== PROVIDED RECORDS ==
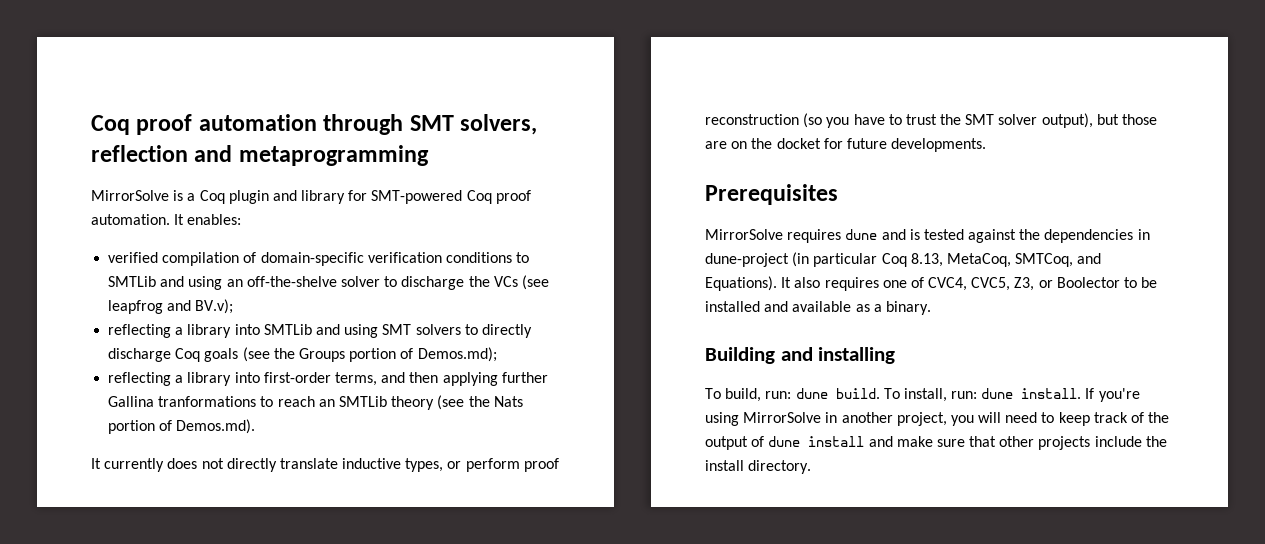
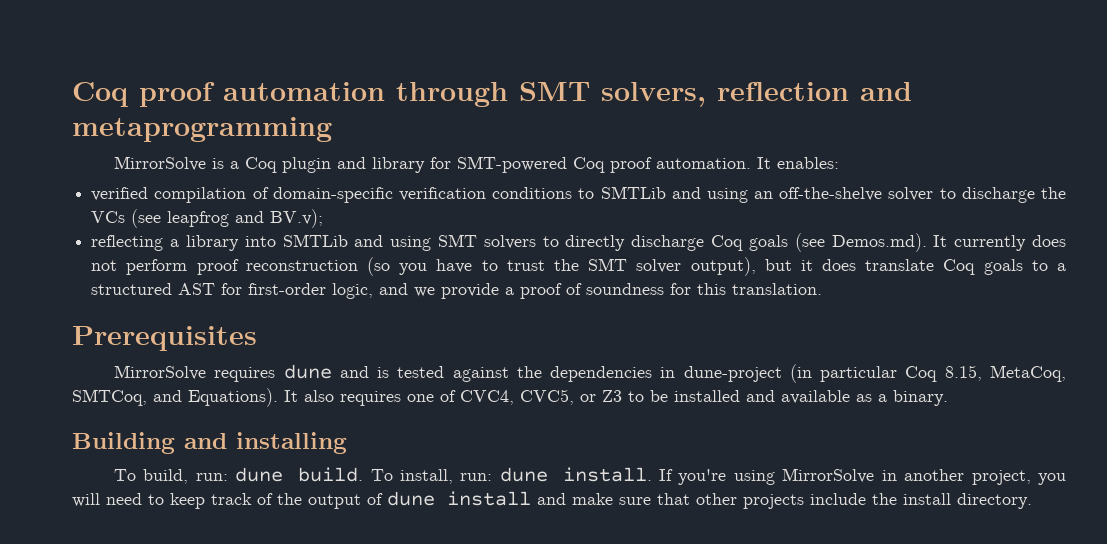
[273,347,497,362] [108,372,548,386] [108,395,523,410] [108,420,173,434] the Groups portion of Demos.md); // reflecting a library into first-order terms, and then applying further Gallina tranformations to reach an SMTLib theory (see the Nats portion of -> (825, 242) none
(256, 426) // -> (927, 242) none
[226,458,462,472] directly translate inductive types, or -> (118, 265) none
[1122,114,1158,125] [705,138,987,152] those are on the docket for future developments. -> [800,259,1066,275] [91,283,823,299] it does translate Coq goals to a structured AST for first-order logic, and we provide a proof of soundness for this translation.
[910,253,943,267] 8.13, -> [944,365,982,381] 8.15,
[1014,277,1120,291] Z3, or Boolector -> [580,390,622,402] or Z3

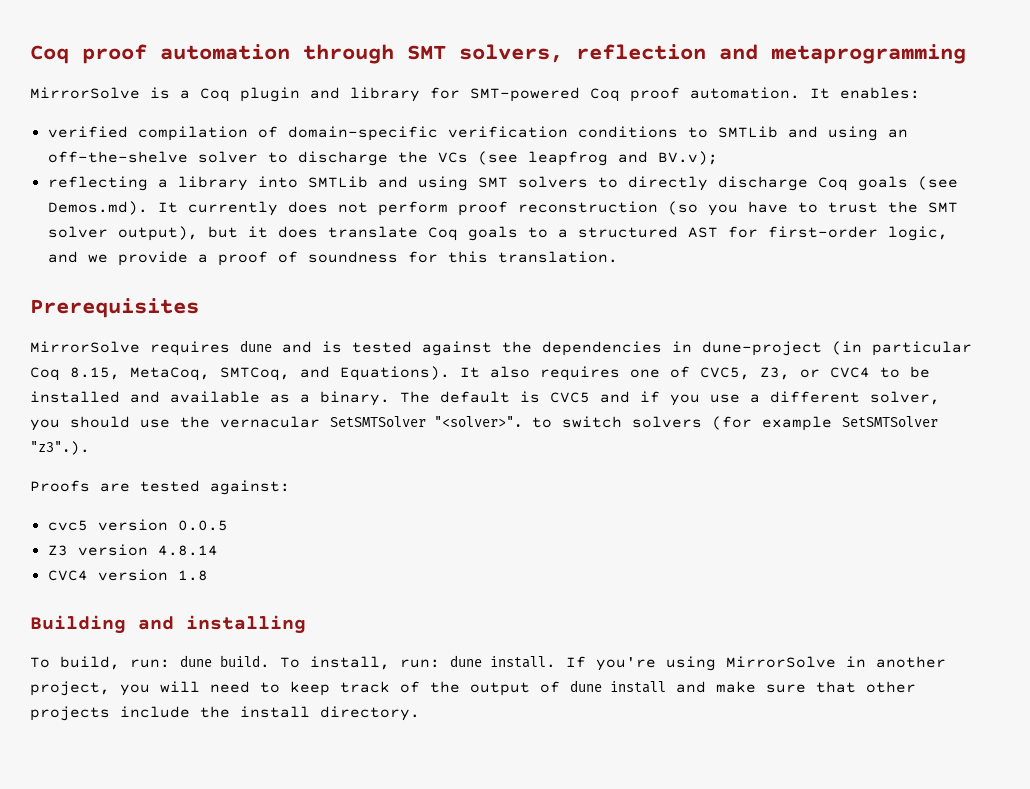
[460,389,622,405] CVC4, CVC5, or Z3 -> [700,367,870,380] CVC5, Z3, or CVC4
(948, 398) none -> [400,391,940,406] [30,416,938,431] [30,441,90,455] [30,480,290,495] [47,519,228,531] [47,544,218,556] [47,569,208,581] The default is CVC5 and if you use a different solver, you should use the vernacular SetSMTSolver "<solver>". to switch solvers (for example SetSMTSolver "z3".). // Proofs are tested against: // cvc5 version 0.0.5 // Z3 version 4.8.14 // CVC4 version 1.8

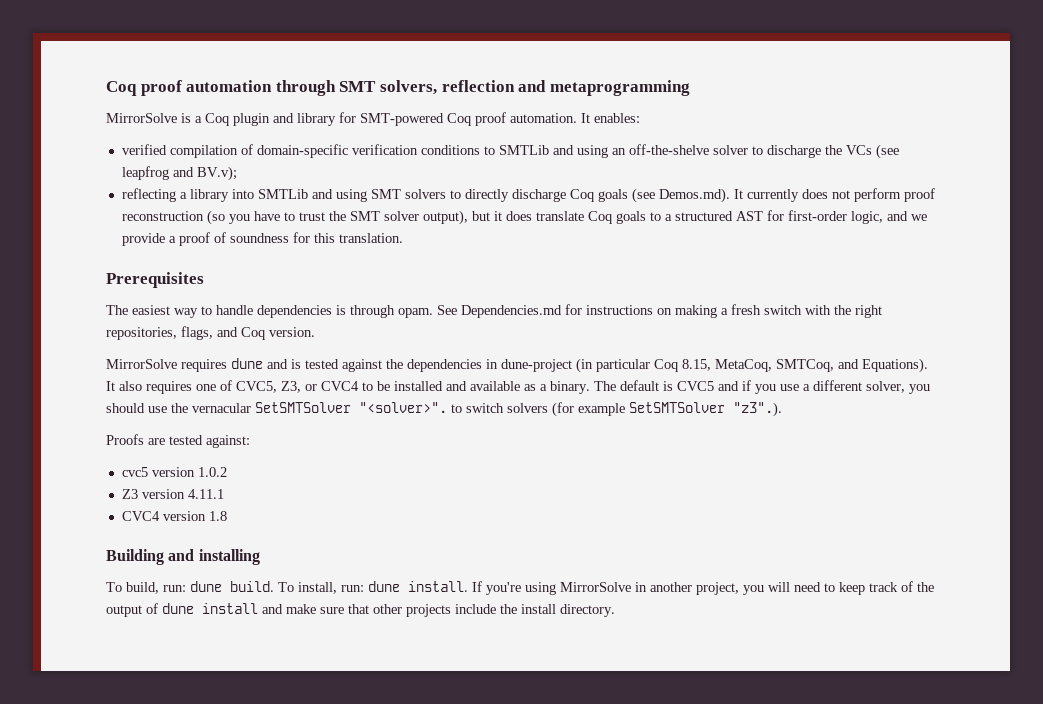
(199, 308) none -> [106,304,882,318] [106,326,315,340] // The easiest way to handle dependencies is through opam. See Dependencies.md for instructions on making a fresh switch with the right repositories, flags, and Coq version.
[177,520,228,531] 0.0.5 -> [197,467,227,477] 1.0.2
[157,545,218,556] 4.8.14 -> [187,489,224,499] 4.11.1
...
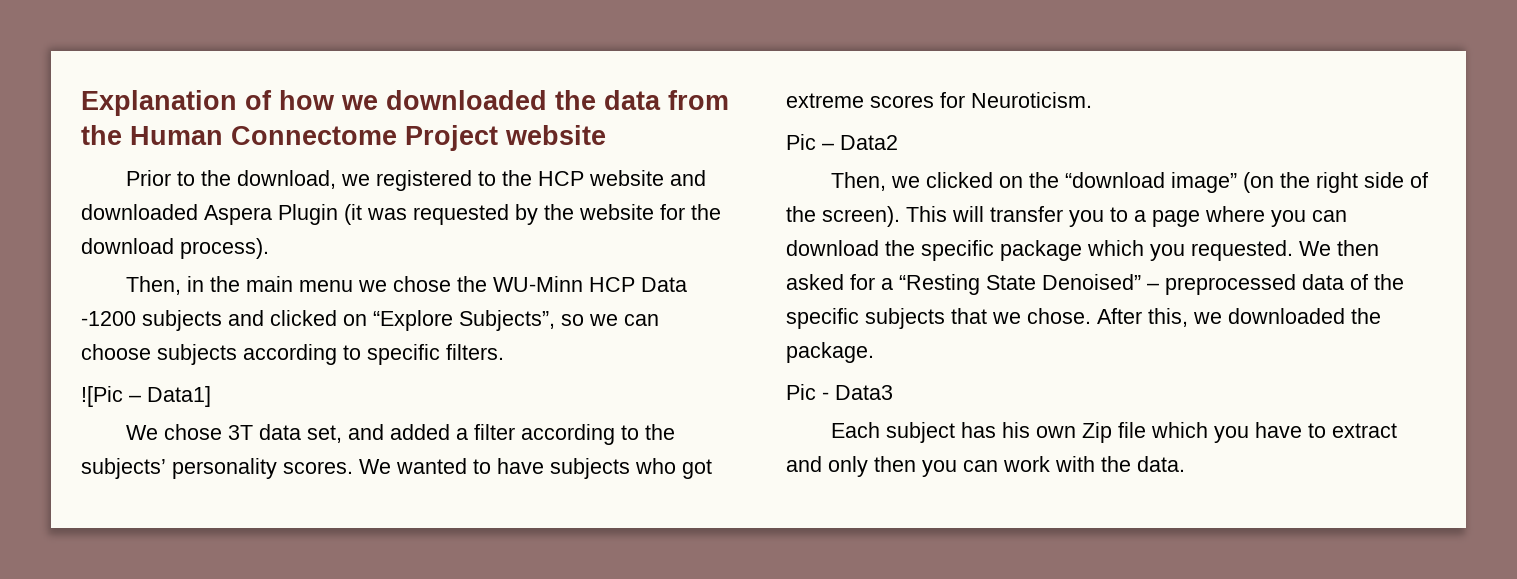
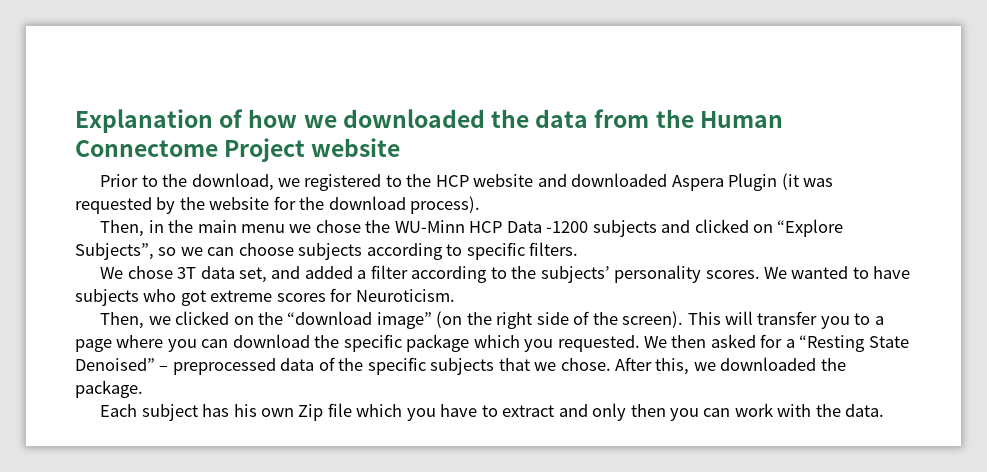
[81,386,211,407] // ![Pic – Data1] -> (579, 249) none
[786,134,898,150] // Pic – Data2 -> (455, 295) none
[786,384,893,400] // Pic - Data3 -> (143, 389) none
---
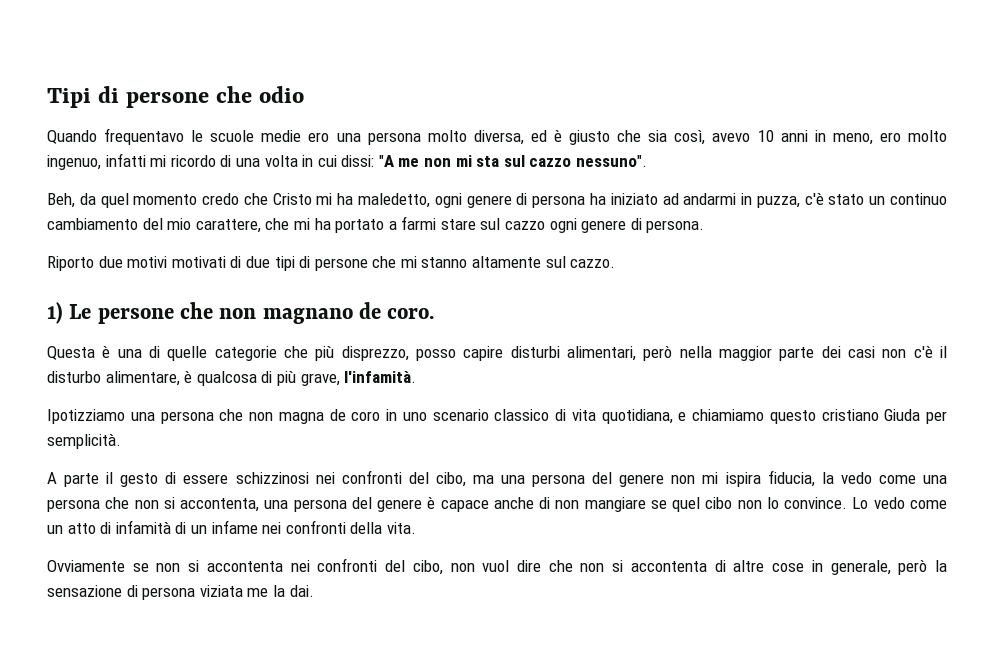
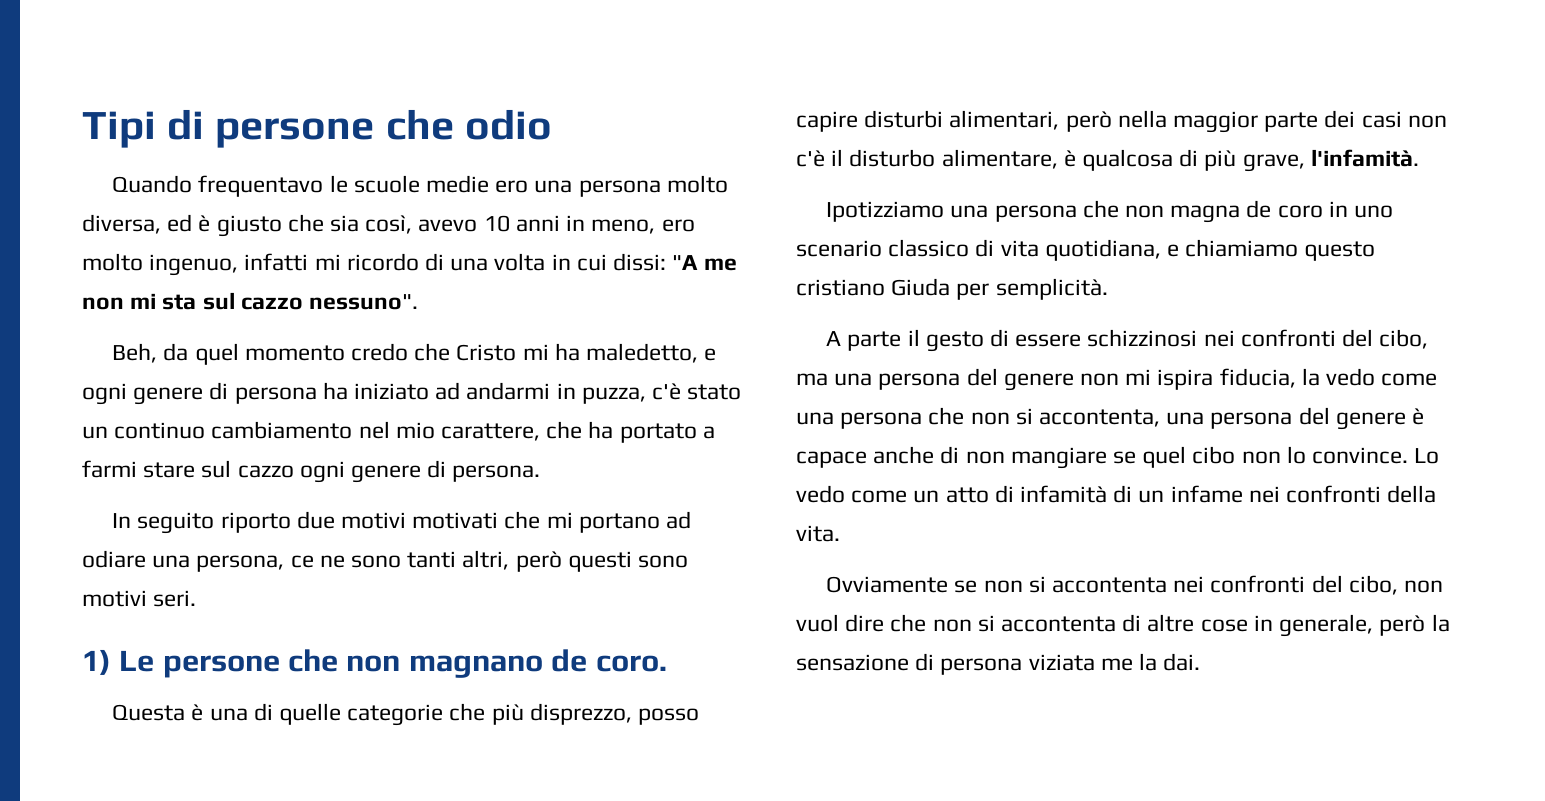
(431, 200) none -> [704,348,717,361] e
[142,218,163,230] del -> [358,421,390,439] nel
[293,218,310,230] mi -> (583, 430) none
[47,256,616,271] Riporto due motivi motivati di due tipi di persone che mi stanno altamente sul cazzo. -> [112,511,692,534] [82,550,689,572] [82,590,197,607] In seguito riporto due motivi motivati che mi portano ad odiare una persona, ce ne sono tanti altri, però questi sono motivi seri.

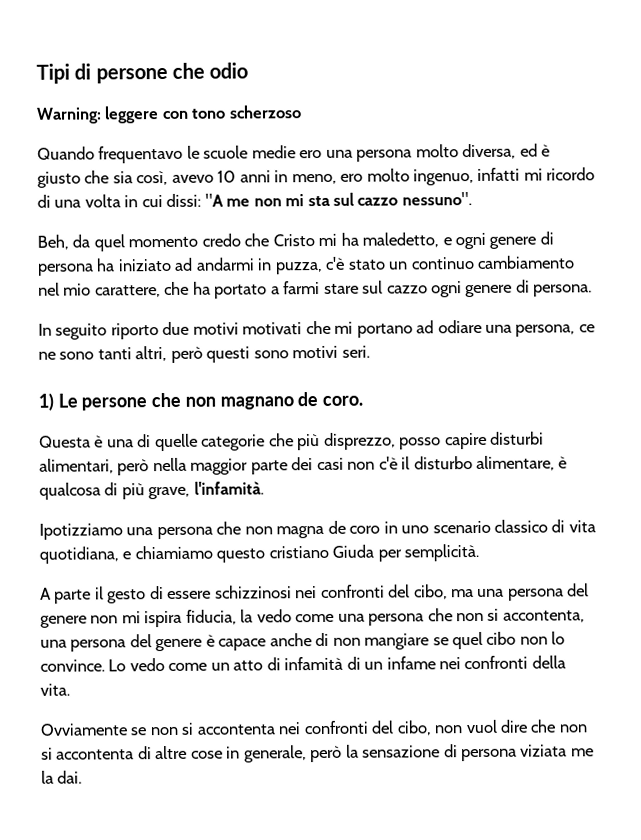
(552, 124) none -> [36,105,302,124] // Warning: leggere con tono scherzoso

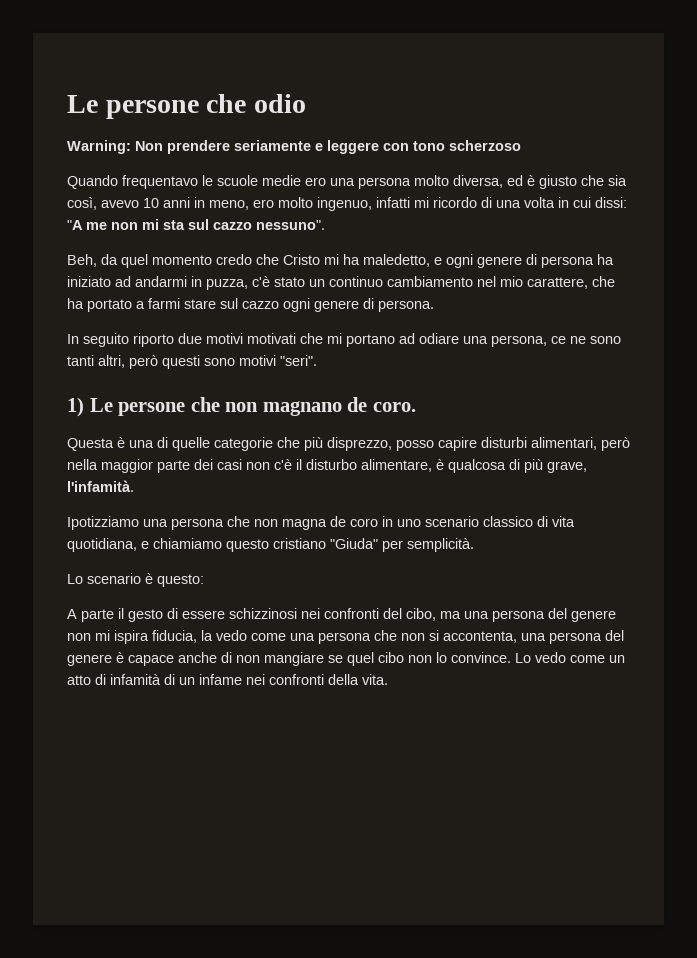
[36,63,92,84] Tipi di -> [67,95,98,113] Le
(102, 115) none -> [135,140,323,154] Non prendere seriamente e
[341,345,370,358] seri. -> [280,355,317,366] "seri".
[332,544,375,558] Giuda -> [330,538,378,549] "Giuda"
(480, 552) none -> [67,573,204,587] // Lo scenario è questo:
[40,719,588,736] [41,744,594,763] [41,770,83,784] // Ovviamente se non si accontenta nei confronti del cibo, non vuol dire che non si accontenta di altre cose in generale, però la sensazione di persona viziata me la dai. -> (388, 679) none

== WORK INSTRUCTION ==
Above are the records; please give again, exactly and in full, only the lines that run from the line with "[460,389,622,405] CVC4, CVC5, or" through the line with "[157,545,218,556] 4.8.14 ->", with no pictures.

== SOLVED EXERCISE ==
[460,389,622,405] CVC4, CVC5, or Z3 -> [700,367,870,380] CVC5, Z3, or CVC4
(948, 398) none -> [400,391,940,406] [30,416,938,431] [30,441,90,455] [30,480,290,495] [47,519,228,531] [47,544,218,556] [47,569,208,581] The default is CVC5 and if you use a different solver, you should use the vernacular SetSMTSolver "<solver>". to switch solvers (for example SetSMTSolver "z3".). // Proofs are tested against: // cvc5 version 0.0.5 // Z3 version 4.8.14 // CVC4 version 1.8

(199, 308) none -> [106,304,882,318] [106,326,315,340] // The easiest way to handle dependencies is through opam. See Dependencies.md for instructions on making a fresh switch with the right repositories, flags, and Coq version.
[177,520,228,531] 0.0.5 -> [197,467,227,477] 1.0.2
[157,545,218,556] 4.8.14 -> [187,489,224,499] 4.11.1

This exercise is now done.